In buying graving tools and then using them I realised that some of the tools benefitted from a slight bend along the long axis of the tool for a couple of reasons not the least of which was to 'bend' the strokes or increase flexibility. I also wanted some highly refined supremely fine lines for different work and outcomes. Heating the blade allowed me to tap-bend the lengths and I found that the tools were more versatile and more comfortable to use.

There is a graver called a multitool which may or may not be a misnomer in that it may function to create different stroke but that depends on the artist/user and less so the ability of the tool to be changed for different tasks. Think plane with different cutting iron widths and/or profiles. These multitools simply enable precision parallel lines to run along the surface of the wood block. The one I bought cost £57 including shipping. It was way to fine for what I wanted. Looking around my shop I saw a discarded bandsaw blade. I snapped off three four-inch long pieces, ground off the hardened teeth, squeezed them together and thought to myself, "This will work".
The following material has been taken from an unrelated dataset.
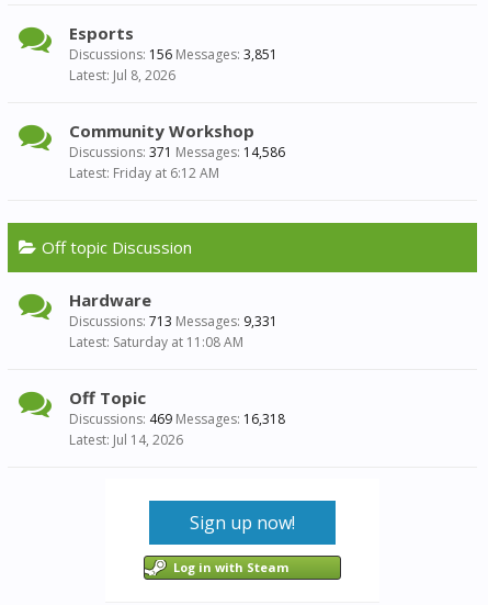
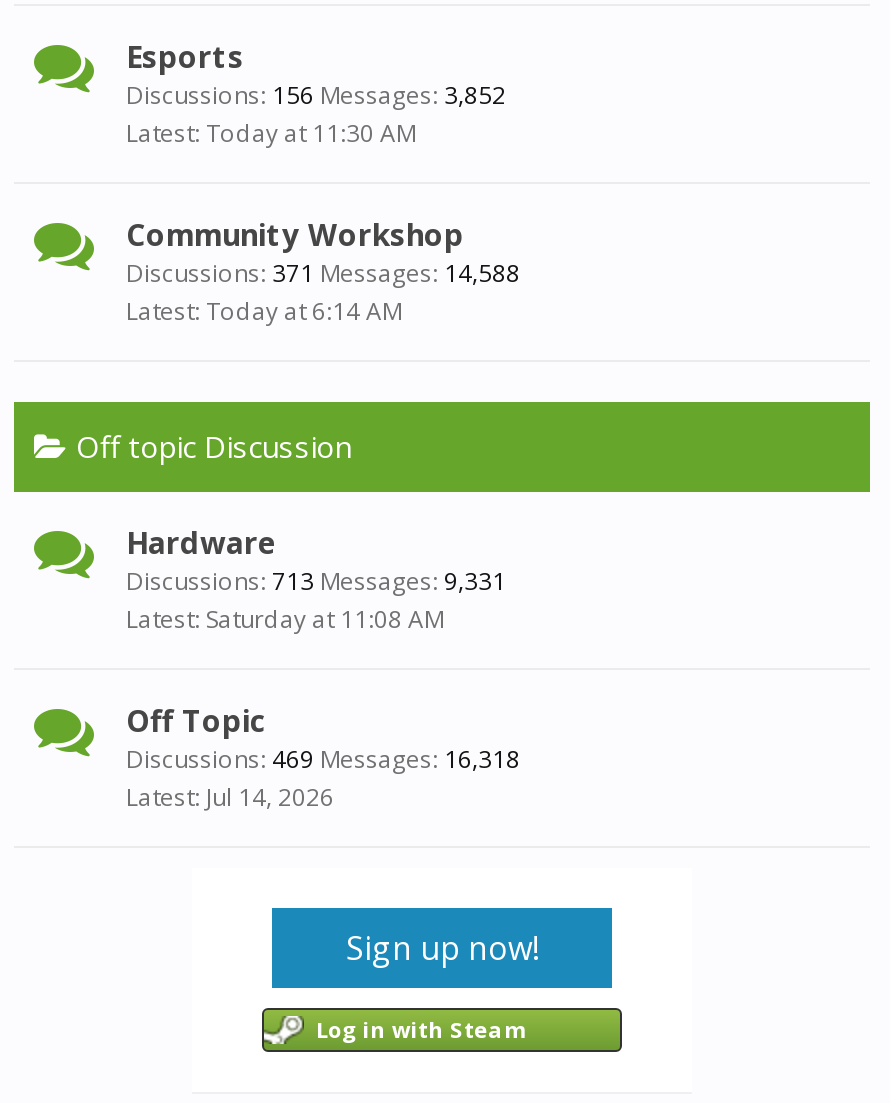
[69,45,277,85] Discussions: 156 Messages: 3,851 | Jul 8, 2026 -> [126,78,506,150] Discussions: 156 Messages: 3,852 | Today at 11:30 AM
[69,143,285,161] Discussions: 371 Messages: 14,586 -> [126,256,520,290] Discussions: 371 Messages: 14,588
[113,164,219,182] Friday at 6:12 AM -> [206,294,402,328] Today at 6:14 AM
I didn't have the soldering materials I needed to unite them permanently together to hand so I reached for the super glue, scored the surfaces of meeting steel with coarse sandpaper and glued them up. I ground and filed the shape I wanted and sharpened the bevel and applied it to the wood. It worked quite beautifully. The cutting edges of the triple layer are on the back edges of bandsaw blade sections which is already uniformly rounded and ultra smooth. I can change that profile from round to V with a slender riffler needle file. or make a second version with sharper profiles as I like. There is nothing more to do to this. Pushing the tool along the surface of my boxwood with the ploughing action was really a treat. My next task was to make the idea and prototype permanent with something like silver solder.

My second tool I will update you on later.